La commandante avait fait l'effort, soutenue par Amara, de descendre de son bureau jusqu'à l'atrium pour prendre son repas à leurs côtés ; cela permit à ses subordonnés de constater que ses bandages étaient moins rougis qu'ils ne le craignaient, et que la blessure semblait effectivement se résorber, bien que progressivement.

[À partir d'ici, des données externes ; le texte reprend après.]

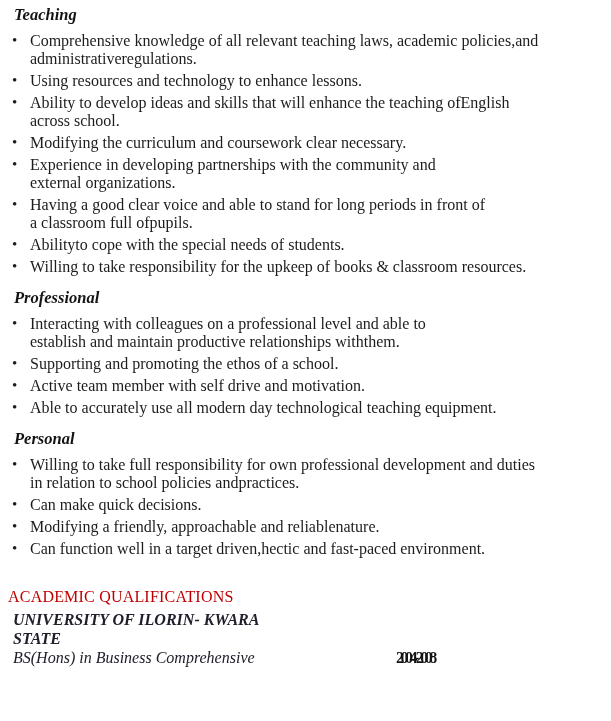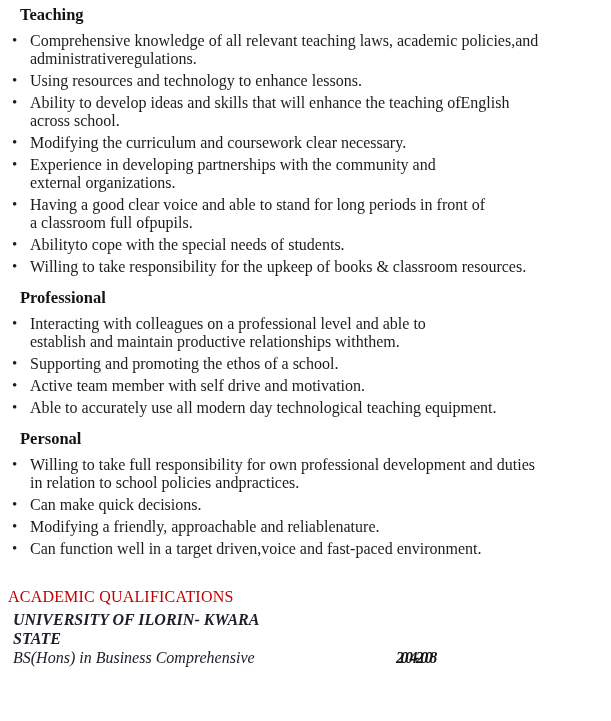"Teaching" .section-heading { font-style: none -> italic; margin: 0 0 8px 8px -> 0 0 8px 2px }
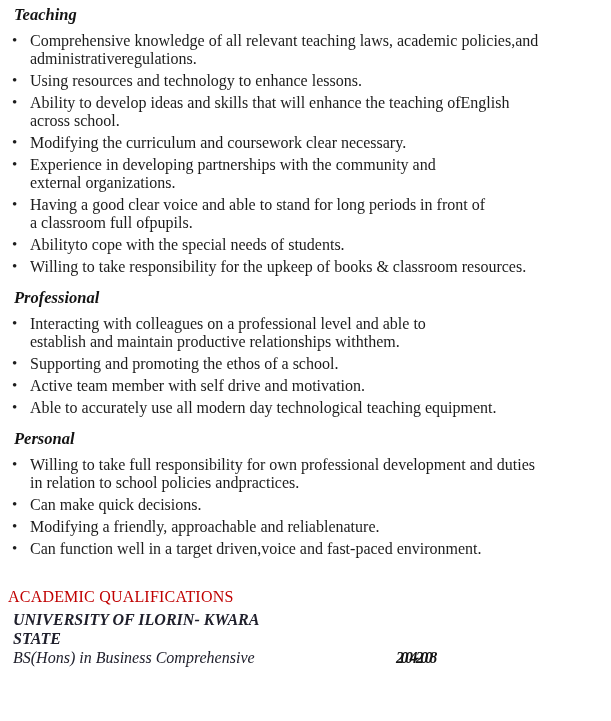"Can function well in a" li { text: driven,voice -> driven,hectic }
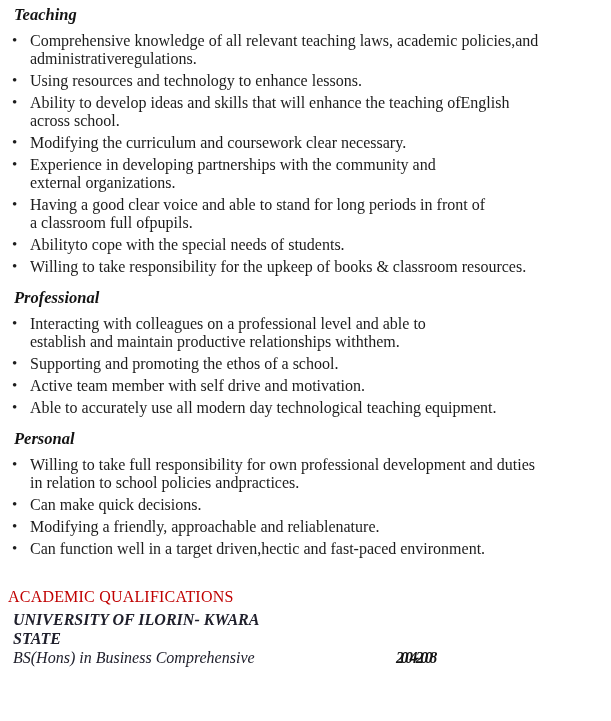"2004-2008" .dates { font-style: italic -> none }
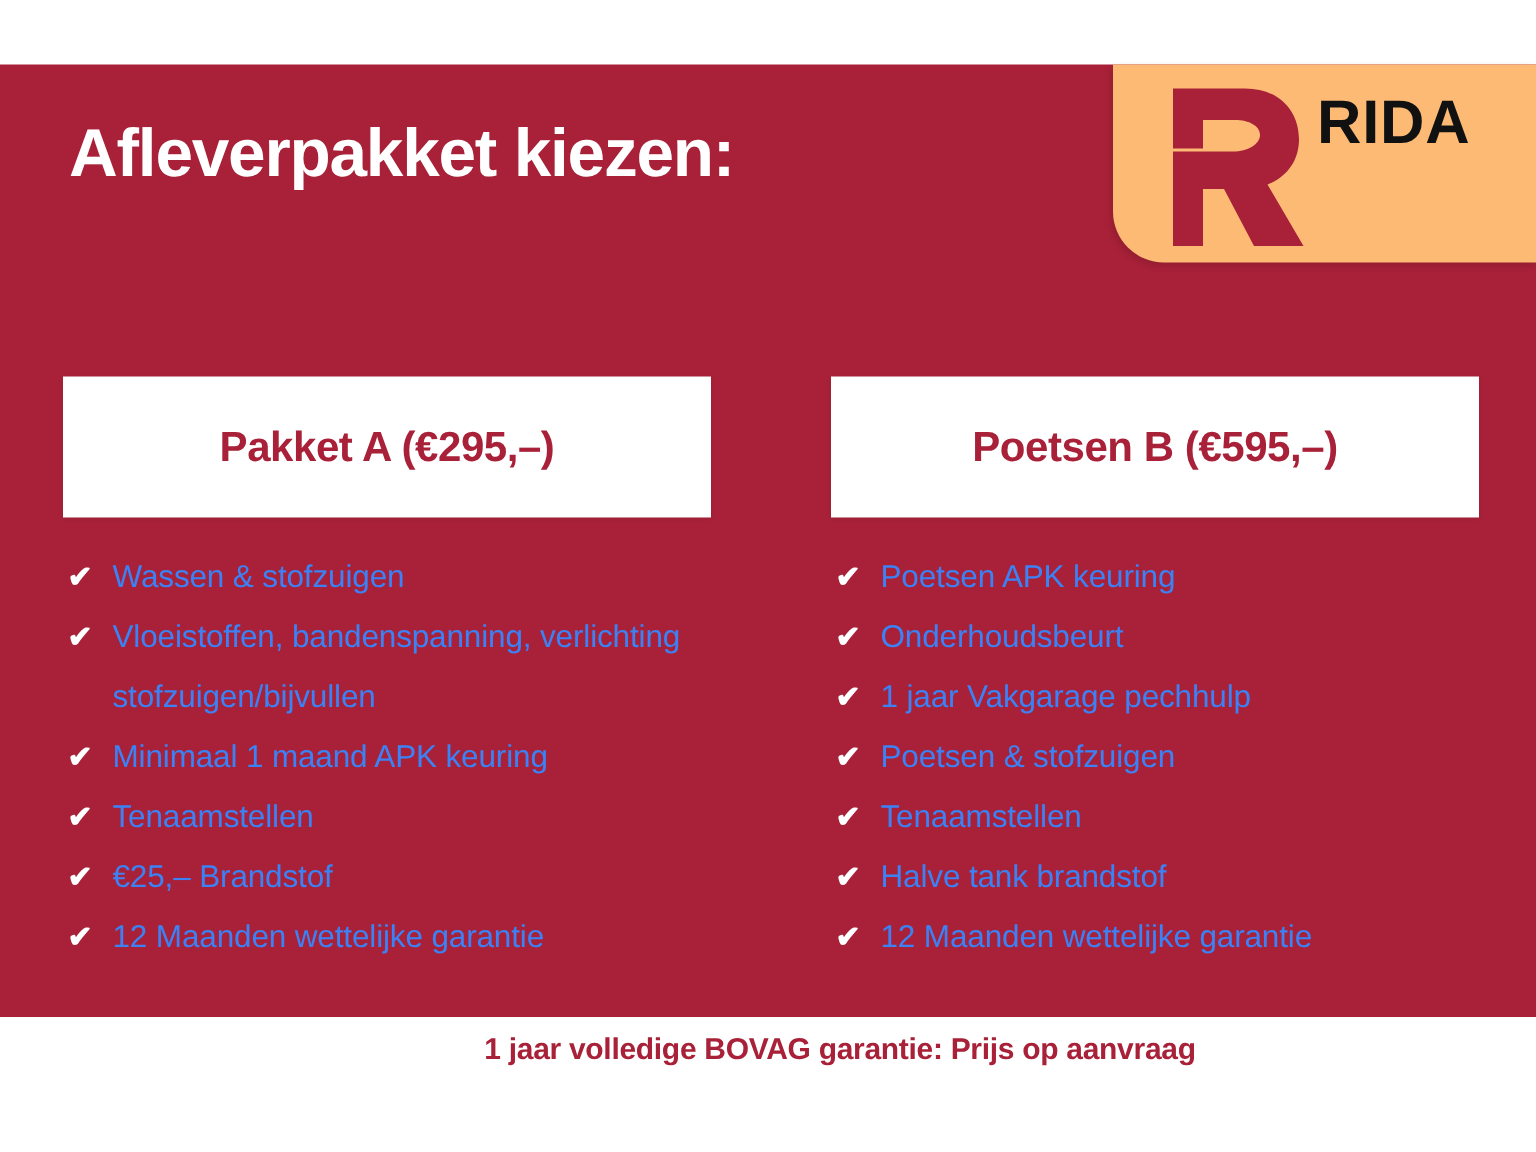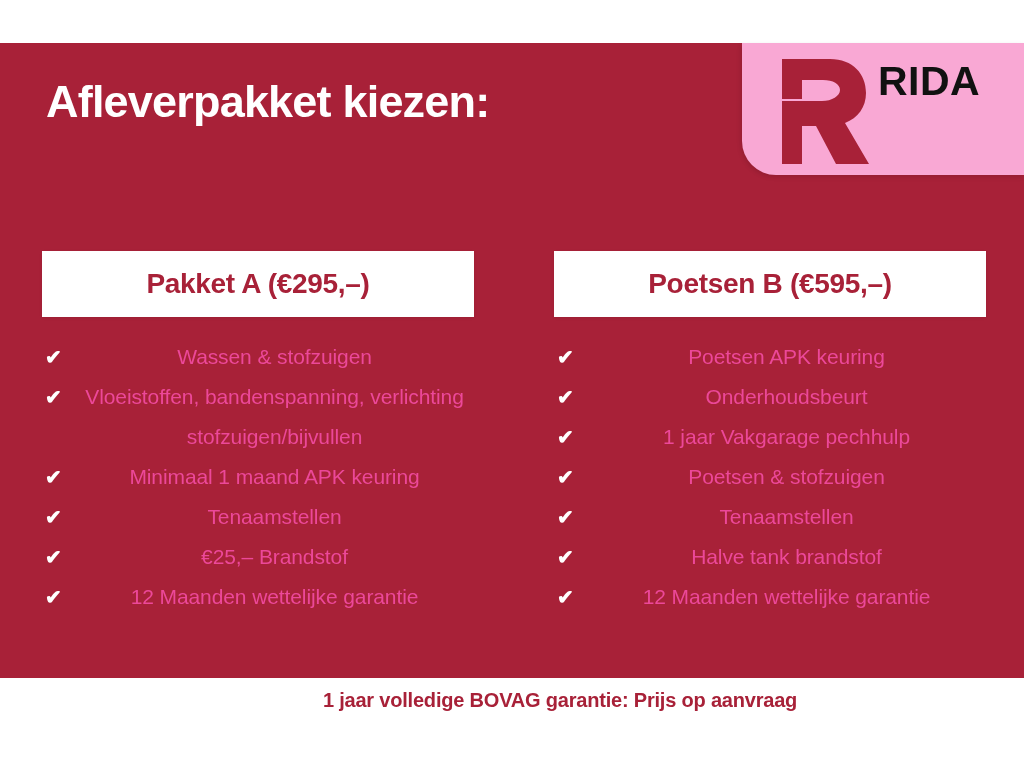"RIDA" .logo-panel { background: #f9a8d4 -> #fdba74 }
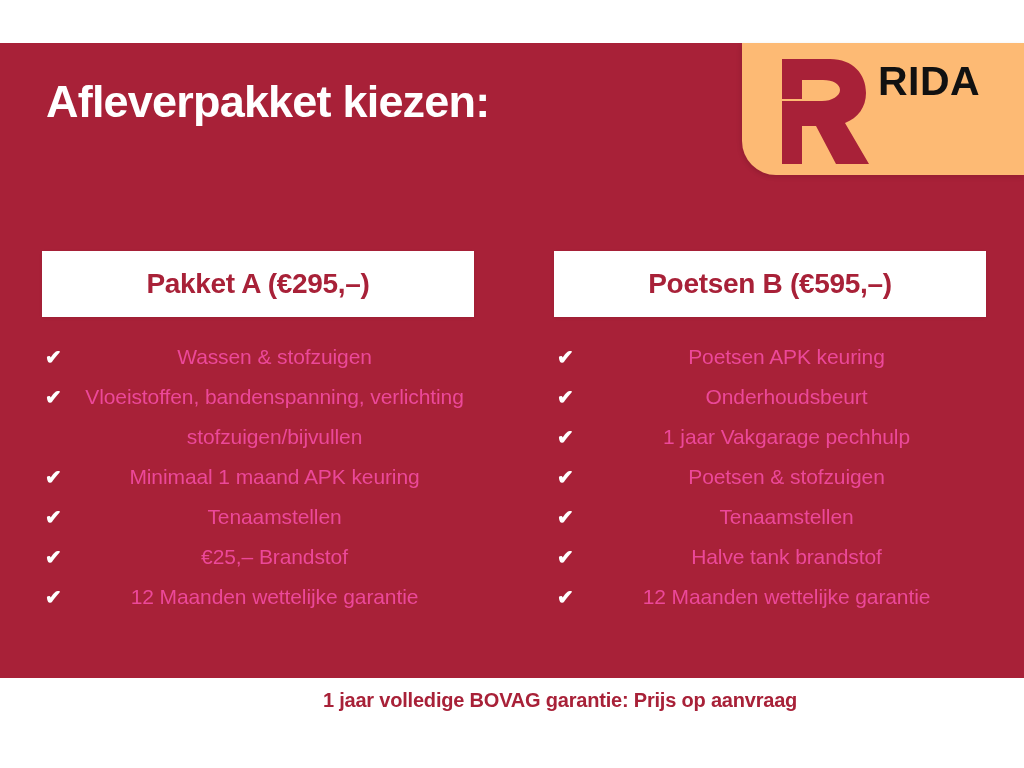"Pakket A (€295,–)" .pkg-head { height: 66px -> 94px }
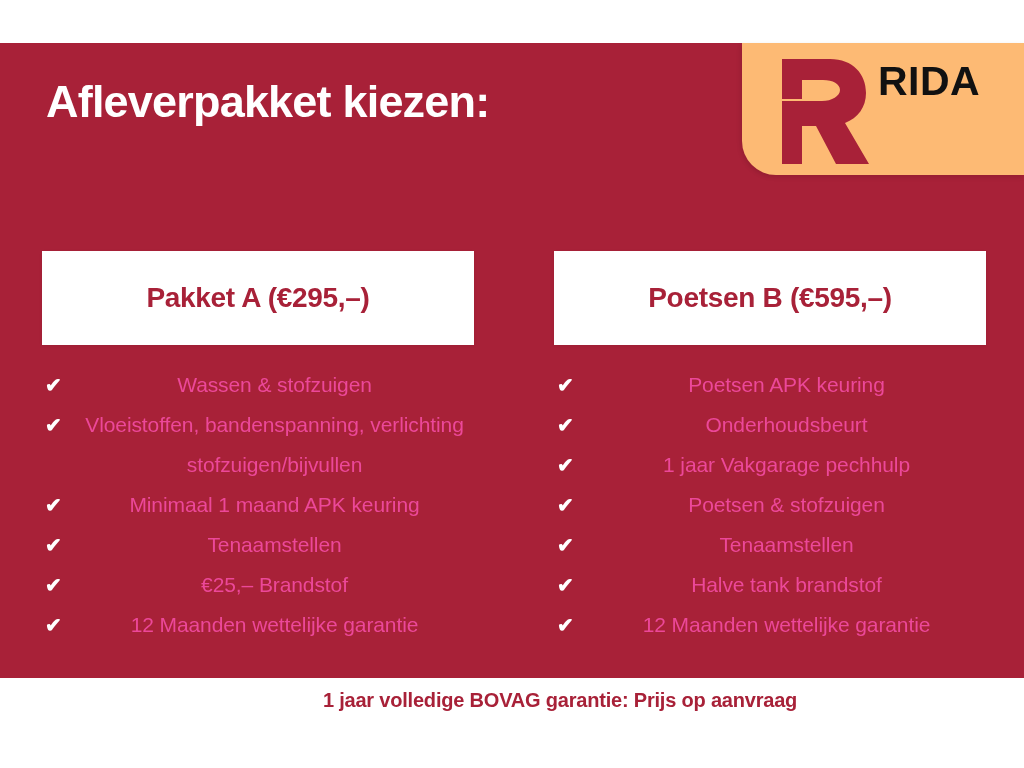"Wassen & stofzuigen" .item-text { color: #ec4899 -> #3b82f6; text-align: center -> none }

Quelque peu rassurés, toutes et tous profitèrent alors du potage qu'Erik et Lani avaient préparé pour eux... jusqu'à ce qu'Andrek, les sens aux aguets, ne redresse la tête sèchement, s'accaparant instamment l'attention de ses compagnons qui, jusqu'à présent, n'avaient pas osé briser le calme ambiant.

La tension monta d'un cran ; tous se mirent à craindre que de nouveaux ennemis n'essayent de profiter du crépuscule pour les envahir, pour achever le travail qu'avaient entamé leurs trois cent premiers bourreaux. Andrek, cependant, tâcha de rapidement rassurer ses pairs : le faciès qu'il afficha fut curieux, perplexe même, mais en aucun cas alarmé par l'approche des deux êtres dont il parvenait à capter les fragrances encore lointaines.

— Qu'est-ce que... Qu'est-ce qu'ils font ici...

Il bredouilla ces quelques mots, sans trop se soucier du regard pesant que ses amis portaient sur lui. Après un instant de silence, au cours duquel toutes et tous demeurèrent pendus à ses lèvres, il sembla comprendre qu'on attendait de lui qu'il daigne décliner l'identité de ces individus qui progressaient en direction de la forteresse. Il n'en eut finalement pas l'opportunité : les portes de bois massives qui menaient jusqu'à l'extérieur s'ouvrirent pendant qu'un vent glacé venait hurler jusqu'à leurs auges en remuant énergiquement les flammèches des candélabres. Deux silhouettes vêtues d'un manteau de voyageur ample et grisâtre pénétrèrent dans la salle sans plus attendre, avec un empressement qui retranscrivait assez fidèlement leur inquiétude ; dans leurs dos, deux paires d'ailes d'un blanc immaculé semblèrent se résorber, s'en retourner sous le couvert de leurs omoplates. Puis les inconnus, qu'Akis fut tenté de prendre pour des anges, se rapprochèrent à pas brusques ; ils relevèrent enfin leurs capuches, dévoilant leurs traits aux membres de la Huitième.

— On était en route quand... Merogor ! Est-ce que c'est vrai, questionna Nakata en plantant son regard dans celui, d'airain, de la commandante meurtrie.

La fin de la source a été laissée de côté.